“My wife is tired,” Richard informed him, as he was leaving them at the entrance. “We shall not go out this evening.”
Nevertheless when the evening came they crossed the threshold once more. In order to lessen the risk of running into Valeria Petrovna they were not having meals in the restaurant of the hotel. Richard had asked the hall-porter for the name of some restaurant in the old town, and they found their way to the place he had suggested in the ancient street of Andreyev, which leads from the palaces to the docks on the wide Dneiper. After a far from satisfactory meal they went out into the narrow, twisting streets of the quarter, the damp smell of the river came to them from the near-by wharfs, mingled with a hundred other unpleasant odours.
Marie Lou kept very close to Richard. Somewhere in these mean streets lay the drinking shop into which she had been dragged on that terrible night when she had been lost in Kiev and afraid to ask her way.
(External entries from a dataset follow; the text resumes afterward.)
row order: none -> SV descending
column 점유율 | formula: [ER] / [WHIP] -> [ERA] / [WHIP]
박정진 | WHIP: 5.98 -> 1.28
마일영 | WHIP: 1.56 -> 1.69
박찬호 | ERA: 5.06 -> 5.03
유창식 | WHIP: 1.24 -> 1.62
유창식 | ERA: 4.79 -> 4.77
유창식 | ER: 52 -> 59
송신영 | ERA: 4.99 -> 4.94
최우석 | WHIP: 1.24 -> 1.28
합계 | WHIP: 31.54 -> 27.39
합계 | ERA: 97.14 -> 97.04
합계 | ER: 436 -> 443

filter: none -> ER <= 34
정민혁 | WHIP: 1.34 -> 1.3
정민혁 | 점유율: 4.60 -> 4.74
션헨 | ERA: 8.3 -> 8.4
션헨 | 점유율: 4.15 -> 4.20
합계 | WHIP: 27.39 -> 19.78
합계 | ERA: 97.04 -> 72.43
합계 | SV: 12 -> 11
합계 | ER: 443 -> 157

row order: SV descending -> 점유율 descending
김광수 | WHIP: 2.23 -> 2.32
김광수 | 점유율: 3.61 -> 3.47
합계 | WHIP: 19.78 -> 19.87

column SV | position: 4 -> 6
With some difficulty they found the ill-lit court they had visited in the morning. Fortunately Shubin was at home.
Zackar Shubin was a bald man with cunning eyes set close together in his head. He cursed roundly in Russian when he saw them. Did they want to bring the Ogpu about his ears? Was not one visit from foreigners, dressed as they were, enough? Two in one day was altogether too much. They had the information which he had been paid to give them, already.
Richard mollified him by placing a banknote of some value in his pudgy hand at once, without argument.
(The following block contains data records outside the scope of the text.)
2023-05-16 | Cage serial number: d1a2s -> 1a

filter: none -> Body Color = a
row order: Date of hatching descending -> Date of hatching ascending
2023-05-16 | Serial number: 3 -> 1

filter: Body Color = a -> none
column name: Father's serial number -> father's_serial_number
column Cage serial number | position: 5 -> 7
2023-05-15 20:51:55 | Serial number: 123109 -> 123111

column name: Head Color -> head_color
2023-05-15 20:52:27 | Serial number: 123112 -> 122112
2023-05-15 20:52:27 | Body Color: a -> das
Marie Lou spoke rapidly in Russian.
Yes, he knew Yakovkin — a true son of the Ukrainian soil. A kazak to the backbone. Well, what of it?
Marie Lou questioned him about the prison organization. They sat round a bare wooden table, filthy with stains of oil and grease. A guttering candle was the only light. Richard produced his wallet from his pocket.
For an hour they talked and argued. At last Shubin was persuaded to sound Yakovkin when he came off duty the following morning and see how far the man was prepared to go. If he were successful he would slip out of the Lavra himself for half an hour and meet them at a little café that he named near the Vladimirskaya Gorka. He did not seem to think that he was likely to meet with much success. Yakovkin would certainly have to face imprisonment himself if the prisoners escaped while he was on duty. It would have to be a big sum which would tempt him to do that.